BEGIN SOURCE INFORMATION

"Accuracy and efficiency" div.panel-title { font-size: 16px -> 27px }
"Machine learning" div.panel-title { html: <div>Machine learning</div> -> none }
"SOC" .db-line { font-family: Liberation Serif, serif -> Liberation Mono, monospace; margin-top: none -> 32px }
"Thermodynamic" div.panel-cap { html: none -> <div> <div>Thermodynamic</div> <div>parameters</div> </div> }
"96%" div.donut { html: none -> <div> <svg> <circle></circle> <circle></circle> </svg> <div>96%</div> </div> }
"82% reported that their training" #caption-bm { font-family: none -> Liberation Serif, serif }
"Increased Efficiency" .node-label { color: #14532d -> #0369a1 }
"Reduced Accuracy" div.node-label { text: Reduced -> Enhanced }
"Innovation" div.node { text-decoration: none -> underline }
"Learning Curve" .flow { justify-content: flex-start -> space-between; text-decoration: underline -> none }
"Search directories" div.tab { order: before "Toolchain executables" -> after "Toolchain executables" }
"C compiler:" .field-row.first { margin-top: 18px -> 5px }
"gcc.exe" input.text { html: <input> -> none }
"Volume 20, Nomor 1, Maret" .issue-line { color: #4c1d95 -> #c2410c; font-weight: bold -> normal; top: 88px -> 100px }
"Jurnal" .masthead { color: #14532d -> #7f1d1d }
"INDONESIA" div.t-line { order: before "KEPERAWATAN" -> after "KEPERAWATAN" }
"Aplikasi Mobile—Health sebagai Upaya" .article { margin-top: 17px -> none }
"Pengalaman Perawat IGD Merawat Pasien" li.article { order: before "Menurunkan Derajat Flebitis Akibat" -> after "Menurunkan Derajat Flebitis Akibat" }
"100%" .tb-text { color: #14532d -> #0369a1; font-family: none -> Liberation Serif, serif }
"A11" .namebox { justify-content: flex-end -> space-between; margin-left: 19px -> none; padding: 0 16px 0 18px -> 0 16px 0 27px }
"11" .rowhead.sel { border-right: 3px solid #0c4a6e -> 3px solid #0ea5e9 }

END SOURCE INFORMATION

WHAT TO WORK ON
Each record is to be restated word for word.

RESPONSE FOR THIS EXERCISE
"Accuracy and efficiency" div.panel-title { font-size: 16px -> 27px }
"Machine learning" div.panel-title { html: <div>Machine learning</div> -> none }
"SOC" .db-line { font-family: Liberation Serif, serif -> Liberation Mono, monospace; margin-top: none -> 32px }
"Thermodynamic" div.panel-cap { html: none -> <div> <div>Thermodynamic</div> <div>parameters</div> </div> }
"96%" div.donut { html: none -> <div> <svg> <circle></circle> <circle></circle> </svg> <div>96%</div> </div> }
"82% reported that their training" #caption-bm { font-family: none -> Liberation Serif, serif }
"Increased Efficiency" .node-label { color: #14532d -> #0369a1 }
"Reduced Accuracy" div.node-label { text: Reduced -> Enhanced }
"Innovation" div.node { text-decoration: none -> underline }
"Learning Curve" .flow { justify-content: flex-start -> space-between; text-decoration: underline -> none }
"Search directories" div.tab { order: before "Toolchain executables" -> after "Toolchain executables" }
"C compiler:" .field-row.first { margin-top: 18px -> 5px }
"gcc.exe" input.text { html: <input> -> none }
"Volume 20, Nomor 1, Maret" .issue-line { color: #4c1d95 -> #c2410c; font-weight: bold -> normal; top: 88px -> 100px }
"Jurnal" .masthead { color: #14532d -> #7f1d1d }
"INDONESIA" div.t-line { order: before "KEPERAWATAN" -> after "KEPERAWATAN" }
"Aplikasi Mobile—Health sebagai Upaya" .article { margin-top: 17px -> none }
"Pengalaman Perawat IGD Merawat Pasien" li.article { order: before "Menurunkan Derajat Flebitis Akibat" -> after "Menurunkan Derajat Flebitis Akibat" }
"100%" .tb-text { color: #14532d -> #0369a1; font-family: none -> Liberation Serif, serif }
"A11" .namebox { justify-content: flex-end -> space-between; margin-left: 19px -> none; padding: 0 16px 0 18px -> 0 16px 0 27px }
"11" .rowhead.sel { border-right: 3px solid #0c4a6e -> 3px solid #0ea5e9 }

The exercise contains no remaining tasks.